Unicentric politics wants to center its ‘space’ around which all others orbit. Inventing the Possible is then a process of understanding that this is not the only space that has ever been; it is not necessarily the only space that was and is absolutely certainly not the only space that can ever be! The implication of another space — a Third Space allows Inventing the Possible to claim the space in which the artists and the collective propose another world; a world in which not only some of us are better off but one in which we are all better off.
Third Space then moves to a meta-level out of global descriptions and predictive appreciations. It builds on Carole Boyce-Davies’ articulation of a different understanding of space “...as a theoretical conjuncture that moves beyond flattened unicentric historical meanings to offer new analyses in which anticipated outcomes give way to new information”.
Third Space poses the fundamental question of identity in its personal and collective dimensions. Inventing the Possible sees the infinite refraction of that division — a crack which leaves the subject divided between his/her submission to the gaze of the other and his/her desire to be whole.

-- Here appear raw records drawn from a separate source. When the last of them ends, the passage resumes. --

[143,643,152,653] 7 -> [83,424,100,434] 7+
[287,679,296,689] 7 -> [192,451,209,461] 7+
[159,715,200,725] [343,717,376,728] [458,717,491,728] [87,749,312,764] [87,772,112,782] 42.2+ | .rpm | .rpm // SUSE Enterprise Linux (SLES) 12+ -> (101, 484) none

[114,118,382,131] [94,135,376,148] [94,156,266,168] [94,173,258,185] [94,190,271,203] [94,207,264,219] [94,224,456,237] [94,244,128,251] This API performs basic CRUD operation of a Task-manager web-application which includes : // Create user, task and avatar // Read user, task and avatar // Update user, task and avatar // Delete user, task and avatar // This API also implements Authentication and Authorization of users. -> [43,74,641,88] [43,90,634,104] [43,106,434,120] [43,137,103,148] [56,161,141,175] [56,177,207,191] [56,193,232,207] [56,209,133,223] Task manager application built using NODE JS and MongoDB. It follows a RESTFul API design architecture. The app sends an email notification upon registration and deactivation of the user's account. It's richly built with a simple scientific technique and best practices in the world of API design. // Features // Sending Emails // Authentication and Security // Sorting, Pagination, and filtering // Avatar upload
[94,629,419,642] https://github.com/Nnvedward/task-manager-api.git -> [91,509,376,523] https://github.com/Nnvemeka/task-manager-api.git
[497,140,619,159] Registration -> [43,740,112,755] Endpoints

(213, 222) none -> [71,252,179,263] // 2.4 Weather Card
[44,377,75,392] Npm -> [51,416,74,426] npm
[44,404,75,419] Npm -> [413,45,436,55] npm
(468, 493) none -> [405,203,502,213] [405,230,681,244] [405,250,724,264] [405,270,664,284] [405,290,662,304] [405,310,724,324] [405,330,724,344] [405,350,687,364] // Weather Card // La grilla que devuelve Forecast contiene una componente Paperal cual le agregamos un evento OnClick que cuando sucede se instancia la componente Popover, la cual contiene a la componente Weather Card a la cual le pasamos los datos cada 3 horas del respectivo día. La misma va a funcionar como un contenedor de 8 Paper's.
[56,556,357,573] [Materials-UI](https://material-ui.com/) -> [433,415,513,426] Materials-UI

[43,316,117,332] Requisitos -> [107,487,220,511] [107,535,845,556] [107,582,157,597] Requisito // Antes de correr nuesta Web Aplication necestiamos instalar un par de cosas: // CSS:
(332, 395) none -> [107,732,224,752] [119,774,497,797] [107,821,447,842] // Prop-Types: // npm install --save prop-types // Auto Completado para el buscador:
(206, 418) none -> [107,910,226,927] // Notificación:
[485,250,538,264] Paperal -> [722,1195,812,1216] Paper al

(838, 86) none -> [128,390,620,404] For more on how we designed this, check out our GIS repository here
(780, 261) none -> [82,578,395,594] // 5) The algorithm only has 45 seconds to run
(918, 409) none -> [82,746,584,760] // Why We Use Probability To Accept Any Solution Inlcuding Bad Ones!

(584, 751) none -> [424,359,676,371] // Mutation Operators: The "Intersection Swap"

Division is the negative side of the question. The traces of this thematic that are explored in the exhibition invoke the jagged cracks that cross contemporary identity; divisions between majority/minority, Black/White/Brown, past and present, rendering the subject paralyzed by the gaze of the other, and flabbergasted by that gaze that forces him/her to see him/herself as others see him/her.
The signs of division are multiples and always inextricably linked to their contrary, in search for that freedom in which all forms of binary and duality dissolve in the process of Inventing the Possible. In this paradoxical relationship between division, tearing and searching for a wholeness, Third Space occupies a key position. It is a form of doubling by which it remains itself while bearing the mask of another possibility. In this space then, the vision of the possible doubles for increasing the potency of emancipation from imposed norms and canons.
For a space that sees “double” then, the contemporary manifestation of centering ‘a’ space is an illusion that must give way: Miamians rather than Black, White, Brown, Jew or Gentile! The possible is always fragile and needs to be strengthened. The space — MOCA is the storehouse of our collective humanity. We struggle to keep to it in order to remain human; this because we know, “None but ourselves can free our Mind.”